Scan the records for the word "tools". Return each line where it is found.

● **Records shown**:
+ + + + +
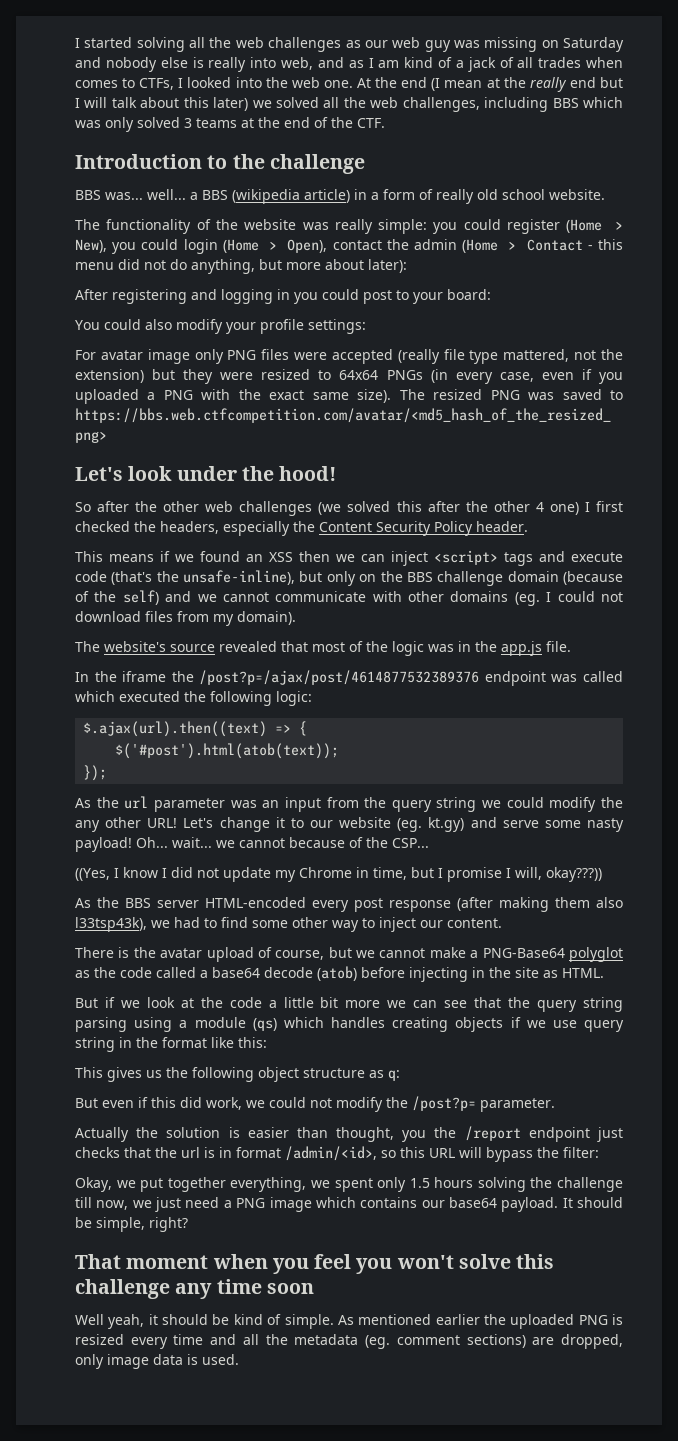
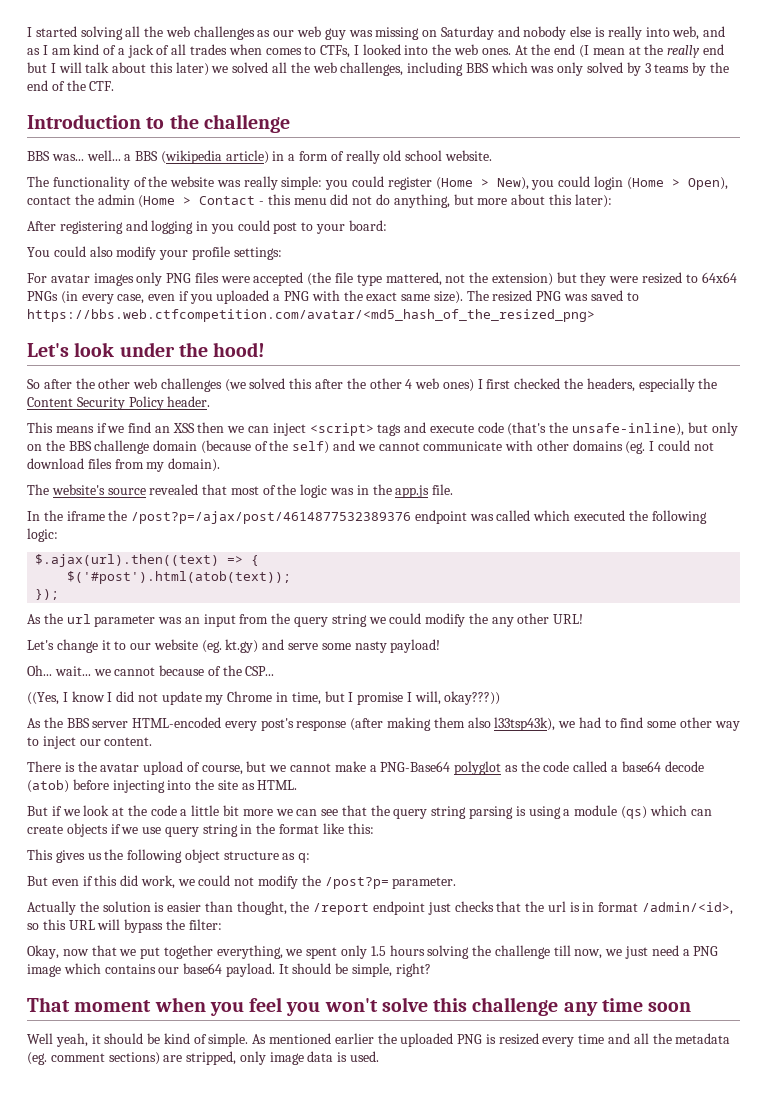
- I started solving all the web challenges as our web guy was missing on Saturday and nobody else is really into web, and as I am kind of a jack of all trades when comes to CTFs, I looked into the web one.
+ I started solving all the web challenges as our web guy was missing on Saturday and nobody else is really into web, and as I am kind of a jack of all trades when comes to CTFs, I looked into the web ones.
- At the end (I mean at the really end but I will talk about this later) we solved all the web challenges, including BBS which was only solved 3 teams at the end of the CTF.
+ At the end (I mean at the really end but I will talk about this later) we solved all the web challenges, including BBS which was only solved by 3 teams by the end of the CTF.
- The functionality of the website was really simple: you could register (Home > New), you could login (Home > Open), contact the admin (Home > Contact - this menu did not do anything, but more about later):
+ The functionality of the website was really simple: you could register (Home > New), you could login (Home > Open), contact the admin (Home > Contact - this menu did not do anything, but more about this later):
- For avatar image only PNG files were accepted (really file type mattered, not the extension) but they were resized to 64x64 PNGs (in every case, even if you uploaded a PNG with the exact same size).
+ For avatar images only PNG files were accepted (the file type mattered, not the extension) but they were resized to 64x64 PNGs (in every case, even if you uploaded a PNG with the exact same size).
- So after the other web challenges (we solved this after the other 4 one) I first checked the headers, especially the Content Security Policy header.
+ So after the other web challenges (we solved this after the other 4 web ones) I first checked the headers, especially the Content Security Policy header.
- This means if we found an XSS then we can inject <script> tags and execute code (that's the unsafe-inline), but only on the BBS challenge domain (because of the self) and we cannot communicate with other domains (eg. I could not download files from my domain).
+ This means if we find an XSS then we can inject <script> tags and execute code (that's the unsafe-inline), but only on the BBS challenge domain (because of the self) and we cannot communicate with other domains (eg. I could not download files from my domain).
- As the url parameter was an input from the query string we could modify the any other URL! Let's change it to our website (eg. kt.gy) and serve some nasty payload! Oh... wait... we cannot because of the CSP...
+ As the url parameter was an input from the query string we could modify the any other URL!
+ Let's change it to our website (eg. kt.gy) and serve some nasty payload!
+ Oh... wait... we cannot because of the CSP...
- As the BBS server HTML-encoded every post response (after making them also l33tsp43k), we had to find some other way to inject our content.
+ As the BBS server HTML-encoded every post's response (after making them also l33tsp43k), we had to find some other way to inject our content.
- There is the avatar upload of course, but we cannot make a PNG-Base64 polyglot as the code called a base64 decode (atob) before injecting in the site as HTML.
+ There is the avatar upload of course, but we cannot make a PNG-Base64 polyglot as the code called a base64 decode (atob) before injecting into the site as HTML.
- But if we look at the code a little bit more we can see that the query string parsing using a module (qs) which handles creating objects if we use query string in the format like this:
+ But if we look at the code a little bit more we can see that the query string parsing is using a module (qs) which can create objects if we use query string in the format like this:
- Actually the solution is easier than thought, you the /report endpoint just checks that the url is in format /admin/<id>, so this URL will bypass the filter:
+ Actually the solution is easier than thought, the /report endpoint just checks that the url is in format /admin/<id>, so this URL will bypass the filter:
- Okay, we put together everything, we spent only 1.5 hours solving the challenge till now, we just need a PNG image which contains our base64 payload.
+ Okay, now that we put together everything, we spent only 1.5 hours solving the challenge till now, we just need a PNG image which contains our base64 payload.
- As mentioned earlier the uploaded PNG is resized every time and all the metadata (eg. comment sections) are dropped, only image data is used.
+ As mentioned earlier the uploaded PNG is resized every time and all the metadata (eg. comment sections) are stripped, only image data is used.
+ + + + +
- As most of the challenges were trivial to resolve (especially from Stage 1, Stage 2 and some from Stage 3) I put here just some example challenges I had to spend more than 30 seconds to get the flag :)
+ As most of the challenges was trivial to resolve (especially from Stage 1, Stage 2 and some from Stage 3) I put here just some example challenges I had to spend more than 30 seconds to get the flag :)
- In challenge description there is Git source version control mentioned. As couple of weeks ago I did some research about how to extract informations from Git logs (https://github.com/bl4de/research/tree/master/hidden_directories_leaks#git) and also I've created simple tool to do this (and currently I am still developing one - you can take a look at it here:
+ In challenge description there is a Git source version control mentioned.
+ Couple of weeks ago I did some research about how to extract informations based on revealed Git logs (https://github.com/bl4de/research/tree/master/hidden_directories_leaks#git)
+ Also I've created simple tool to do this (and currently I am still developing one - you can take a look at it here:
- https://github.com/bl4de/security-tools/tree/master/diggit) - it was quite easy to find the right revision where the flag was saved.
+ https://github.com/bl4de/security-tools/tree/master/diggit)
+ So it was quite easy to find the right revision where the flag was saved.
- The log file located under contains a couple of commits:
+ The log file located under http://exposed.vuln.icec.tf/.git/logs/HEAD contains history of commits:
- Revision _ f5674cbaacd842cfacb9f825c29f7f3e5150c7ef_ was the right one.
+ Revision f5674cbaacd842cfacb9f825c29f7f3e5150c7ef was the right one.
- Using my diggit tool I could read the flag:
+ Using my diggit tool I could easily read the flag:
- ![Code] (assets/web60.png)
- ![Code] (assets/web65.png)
+ + + + +
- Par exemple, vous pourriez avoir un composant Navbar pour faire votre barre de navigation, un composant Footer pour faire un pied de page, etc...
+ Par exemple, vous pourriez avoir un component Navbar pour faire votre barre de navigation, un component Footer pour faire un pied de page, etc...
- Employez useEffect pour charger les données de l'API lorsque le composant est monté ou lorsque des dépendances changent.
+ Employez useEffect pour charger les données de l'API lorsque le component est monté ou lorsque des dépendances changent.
+ + + + +
● **Task response**:
- https://github.com/bl4de/security-tools/tree/master/diggit) - it was quite easy to find the right revision where the flag was saved.
+ https://github.com/bl4de/security-tools/tree/master/diggit)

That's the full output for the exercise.